• Assignment: Find the line containing "05/07/2017: 1.3 -> 1.15" in the entries below. Reproduce that line and each one after it to the end, exactly, with no other lines.
^^^^^^^^
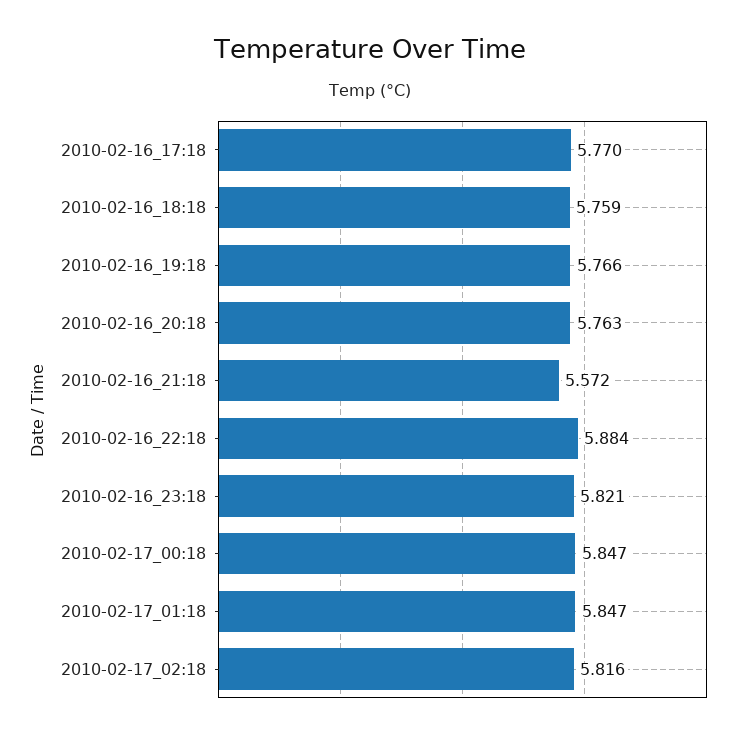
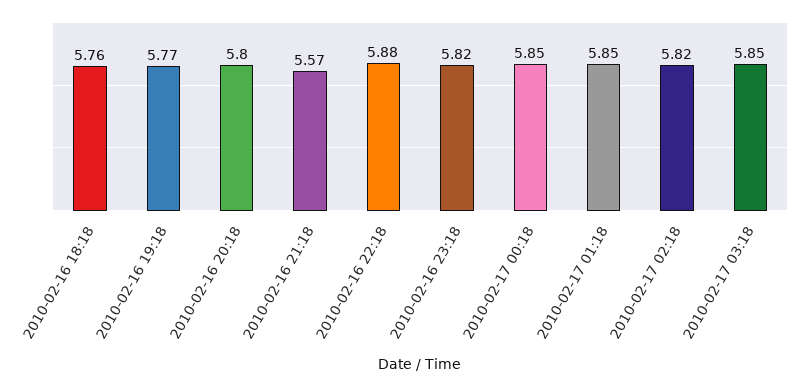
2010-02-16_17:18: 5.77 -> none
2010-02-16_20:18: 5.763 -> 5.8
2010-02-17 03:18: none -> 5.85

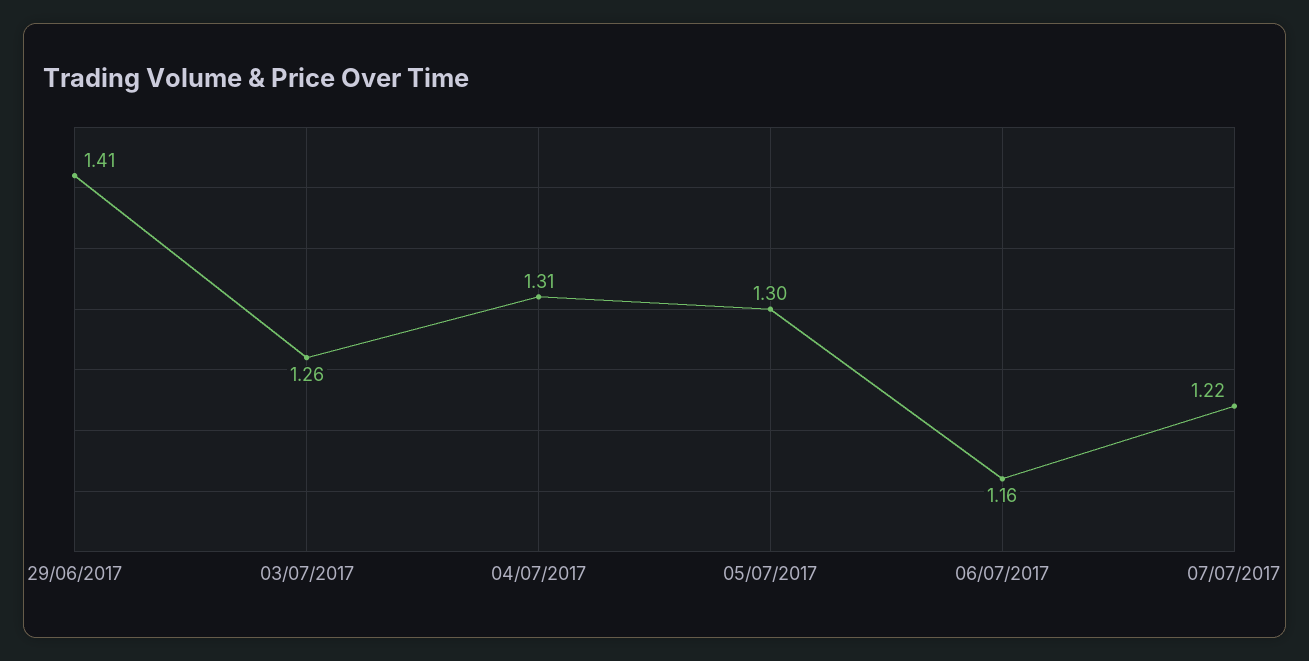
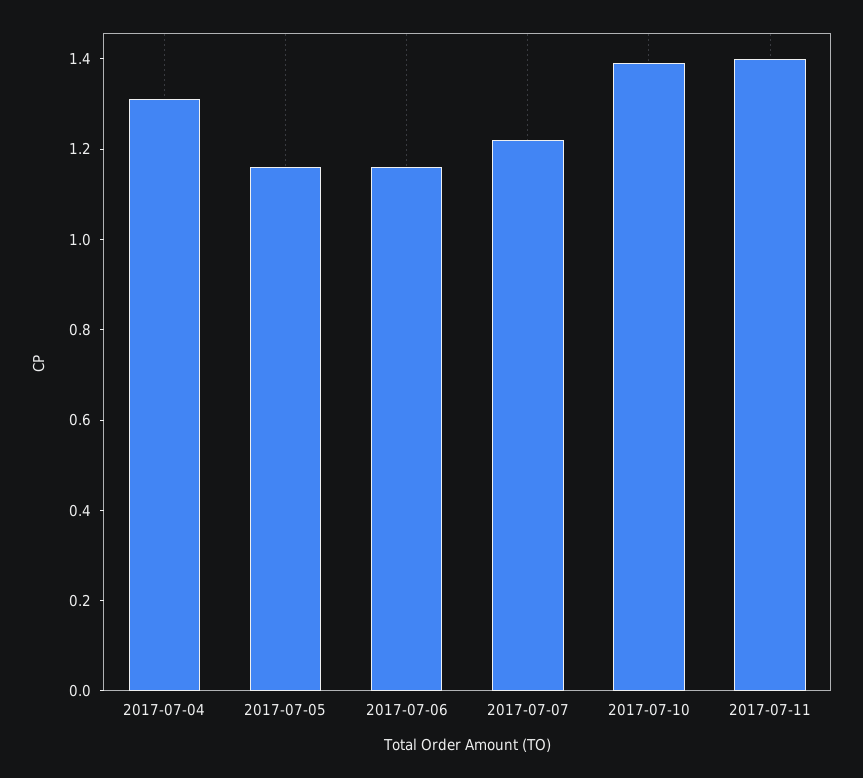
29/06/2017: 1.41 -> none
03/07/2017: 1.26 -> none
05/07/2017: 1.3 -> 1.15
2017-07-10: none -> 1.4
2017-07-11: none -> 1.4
^^^^^^^^
• Expected answer:
05/07/2017: 1.3 -> 1.15
2017-07-10: none -> 1.4
2017-07-11: none -> 1.4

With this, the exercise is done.